The Story of the Murals

How did we find the wall paintings?

In the early 1980s patches of colour were noticed showing through the plaster on the interior walls. These turned out to be amazing medieval wall paintings.

How old are they?

Several layers of wall paintings were discovered. The earliest date from about 1350 and the most recent from 1790.

How did we uncover the paintings?

Layers of limewash were scraped away using doctors’ scalpels. The paintings were layered one on top of another. To uncover the lower layers and oldest paintings, the top layers had to be destroyed. Examples of the oldest paintings are very rare in Wales, so it was decided to save these. Every layer was recorded and photographed.

Why did we move the wall paintings?

By the summer of 1984 the Church had no roof and was due to be dismantled. The wall paintings were carefully removed before this work started. The rewards were breathtaking: over 15 square metres of late medieval wall paintings were uncovered.

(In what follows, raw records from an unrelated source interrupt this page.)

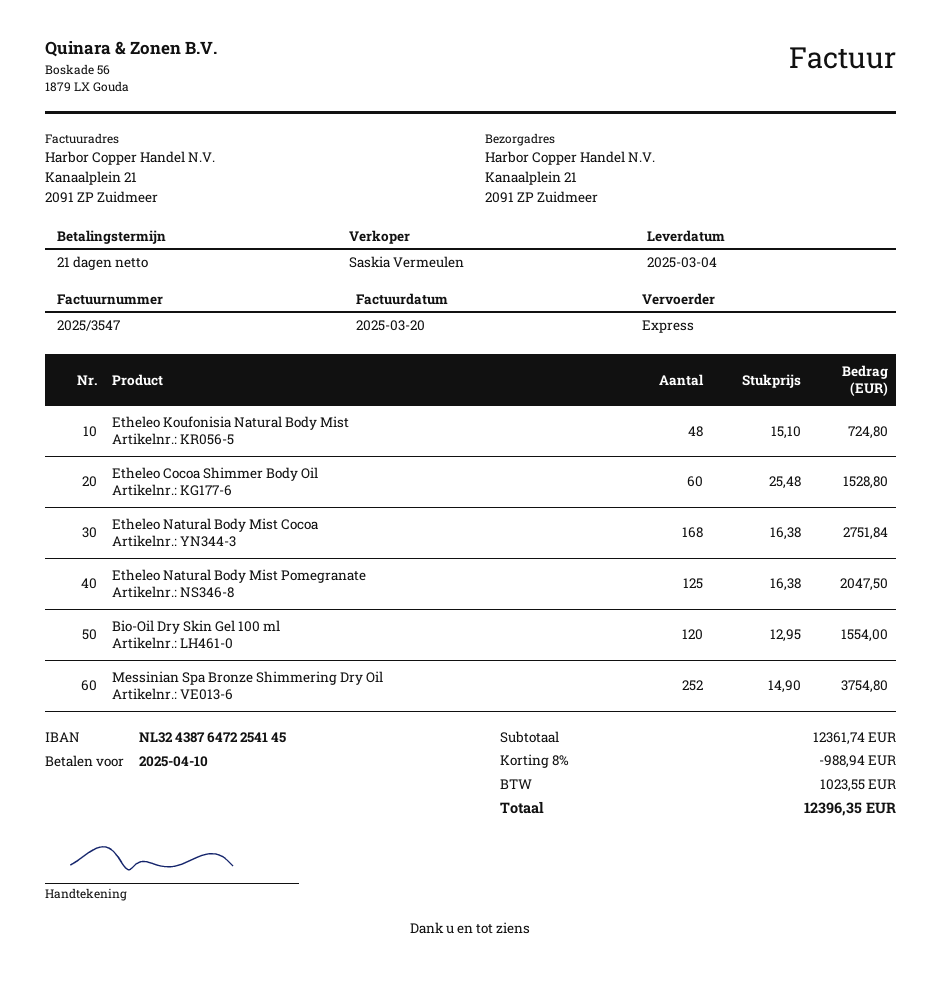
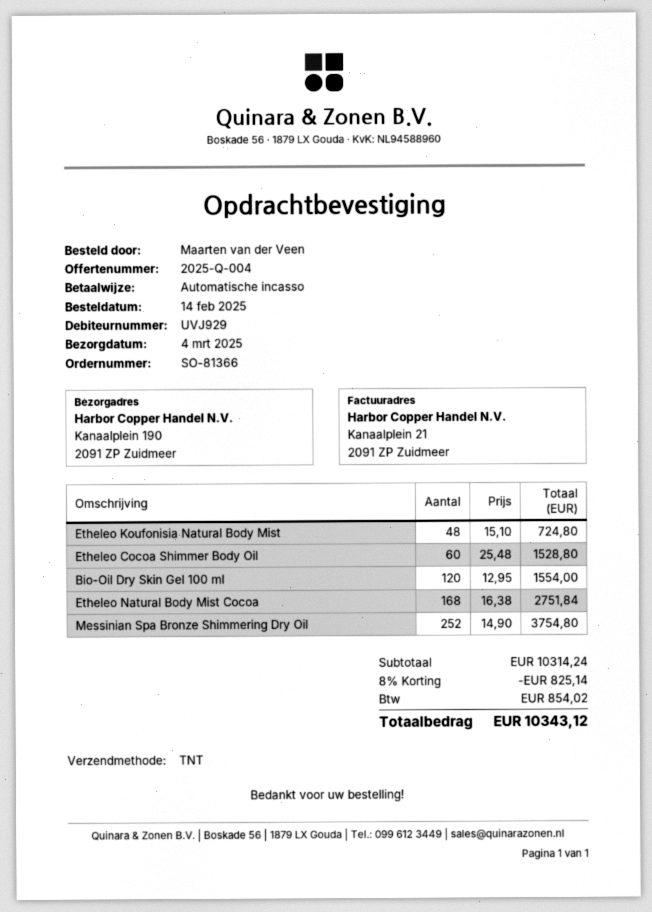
shipping method: express -> TNT
ship to: Kanaalplein 21, 2091 ZP Zuidmeer -> Kanaalplein 190, 2091 ZP Zuidmeer
Etheleo Natural Body Mist Pomegranate: 125 x 16.38 = 2047.50 -> none
subtotal: 12361.74 -> 10314.24
discount: 8% = 988.94 -> 8% = 825.14
tax: 1023.55 -> 854.02
total: 12396.35 -> 10343.12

Who were the original artists?

Nobody knows; they could be the work of travelling or local artists. Perhaps they worked on commission for the church and monastic authorities, or were paid for by local church congregations. Some paintings were copied from woodcut prints, fashionable at the time.

This is an image of Christ in majesty, or as King of the earth. The Tudor roses on either side of the throne suggest that the painter was trying to link Henry Tudor's family to God and Jesus Christ. People believed that the King's power was God-given in Tudor times.

What sort of paint was used?

Artists used pigments made from natural minerals; these could range in colour from purple and red to yellow. Different shades were created by mixing these with white pigment (made from limewash) or a black pigment (made from soot or charcoal).

Sometimes more expensive pigments were used: a blue (made from the mineral lapis lazuli); a red (made from cinnabar); gold and silver leaf.

How did artists paint on the walls?

The design was traced onto the plaster and the walls were sprinkled with water before being painted. Artists used organic binding materials such as buttermilk, egg yolk or linseed oil to make the paint.